▸ **Your assignment**
Could you restate the entries below word for word and leave the images out?
Provided information Start Marker
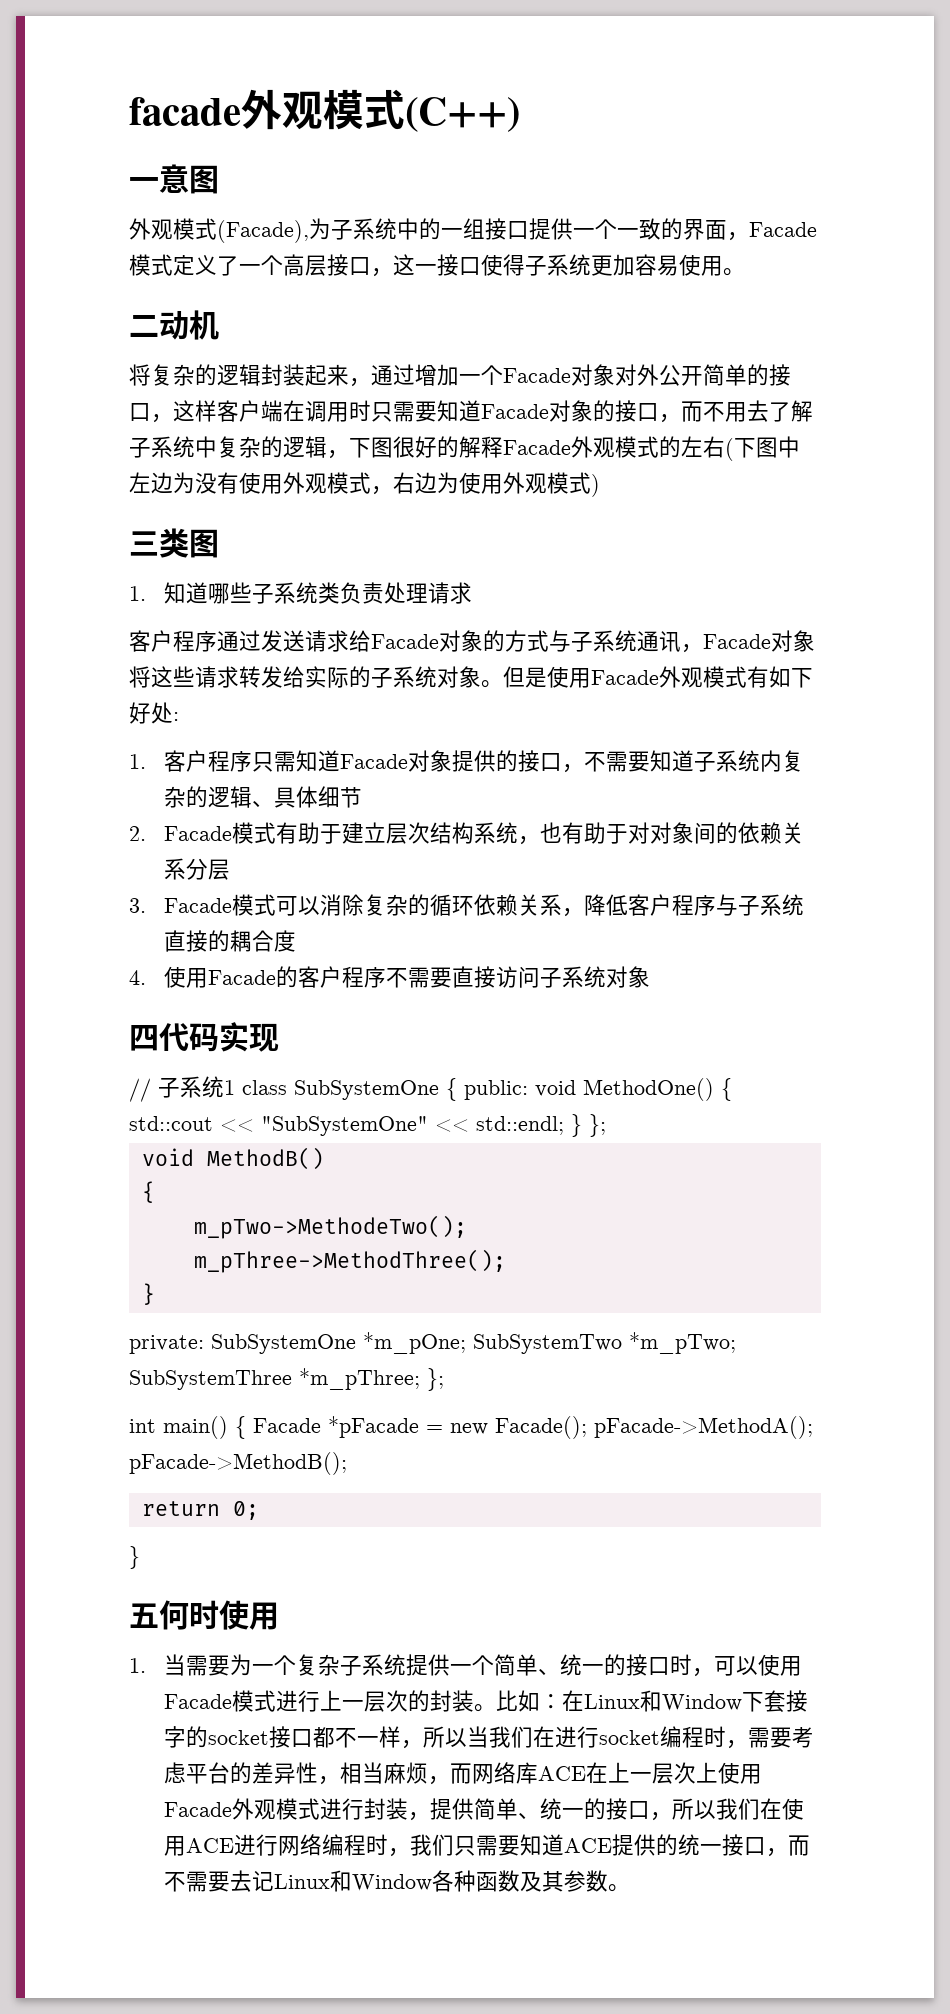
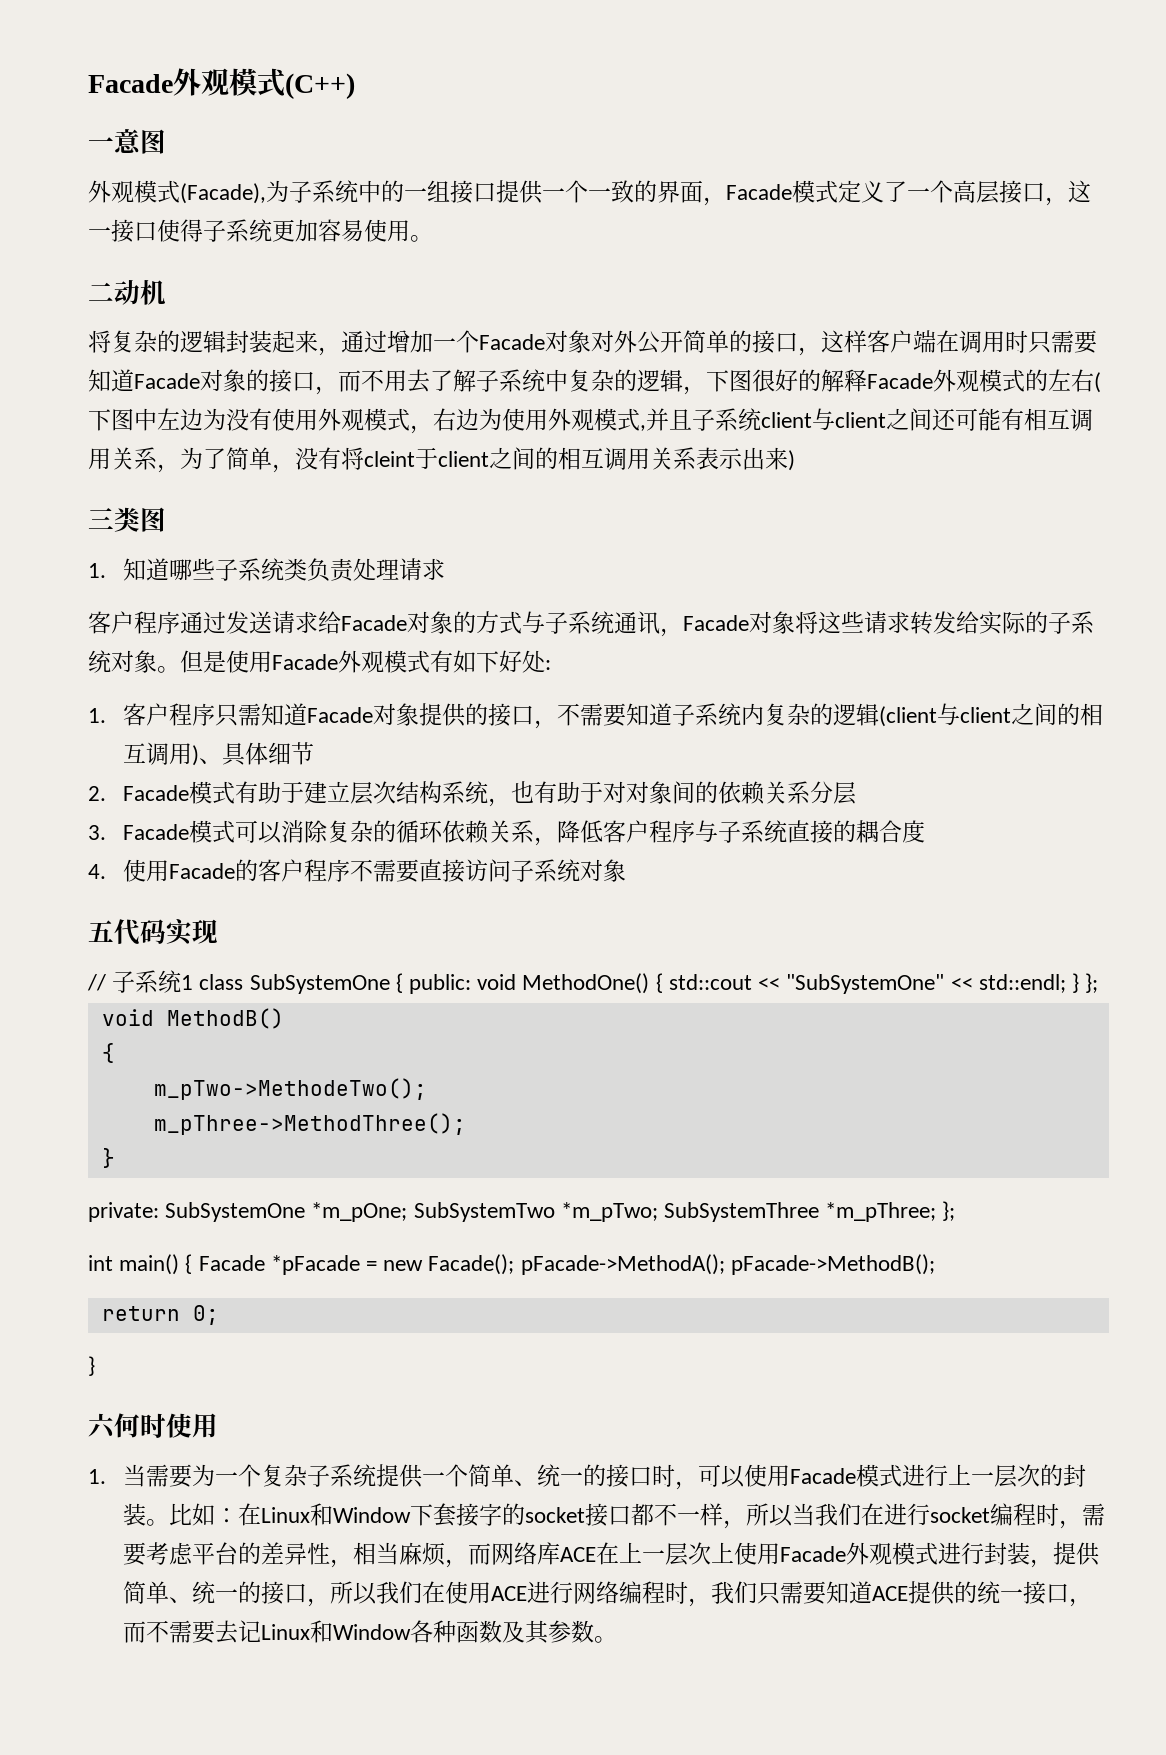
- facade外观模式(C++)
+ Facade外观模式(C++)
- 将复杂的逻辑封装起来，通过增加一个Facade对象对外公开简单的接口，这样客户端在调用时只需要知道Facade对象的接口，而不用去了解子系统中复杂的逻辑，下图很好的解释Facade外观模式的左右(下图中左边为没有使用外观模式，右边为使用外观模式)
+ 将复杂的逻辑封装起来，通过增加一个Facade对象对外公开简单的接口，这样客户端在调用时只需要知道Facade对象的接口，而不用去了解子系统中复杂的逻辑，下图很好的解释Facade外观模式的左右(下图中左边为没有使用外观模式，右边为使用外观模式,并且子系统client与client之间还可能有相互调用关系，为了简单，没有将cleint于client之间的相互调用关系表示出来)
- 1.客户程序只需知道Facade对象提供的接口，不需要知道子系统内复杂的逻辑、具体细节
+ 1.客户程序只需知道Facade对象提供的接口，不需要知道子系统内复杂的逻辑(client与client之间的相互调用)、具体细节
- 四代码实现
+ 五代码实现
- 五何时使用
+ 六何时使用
Provided information End Marker
▸ **Response box**
- facade外观模式(C++)
+ Facade外观模式(C++)
- 将复杂的逻辑封装起来，通过增加一个Facade对象对外公开简单的接口，这样客户端在调用时只需要知道Facade对象的接口，而不用去了解子系统中复杂的逻辑，下图很好的解释Facade外观模式的左右(下图中左边为没有使用外观模式，右边为使用外观模式)
+ 将复杂的逻辑封装起来，通过增加一个Facade对象对外公开简单的接口，这样客户端在调用时只需要知道Facade对象的接口，而不用去了解子系统中复杂的逻辑，下图很好的解释Facade外观模式的左右(下图中左边为没有使用外观模式，右边为使用外观模式,并且子系统client与client之间还可能有相互调用关系，为了简单，没有将cleint于client之间的相互调用关系表示出来)
- 1.客户程序只需知道Facade对象提供的接口，不需要知道子系统内复杂的逻辑、具体细节
+ 1.客户程序只需知道Facade对象提供的接口，不需要知道子系统内复杂的逻辑(client与client之间的相互调用)、具体细节
- 四代码实现
+ 五代码实现
- 五何时使用
+ 六何时使用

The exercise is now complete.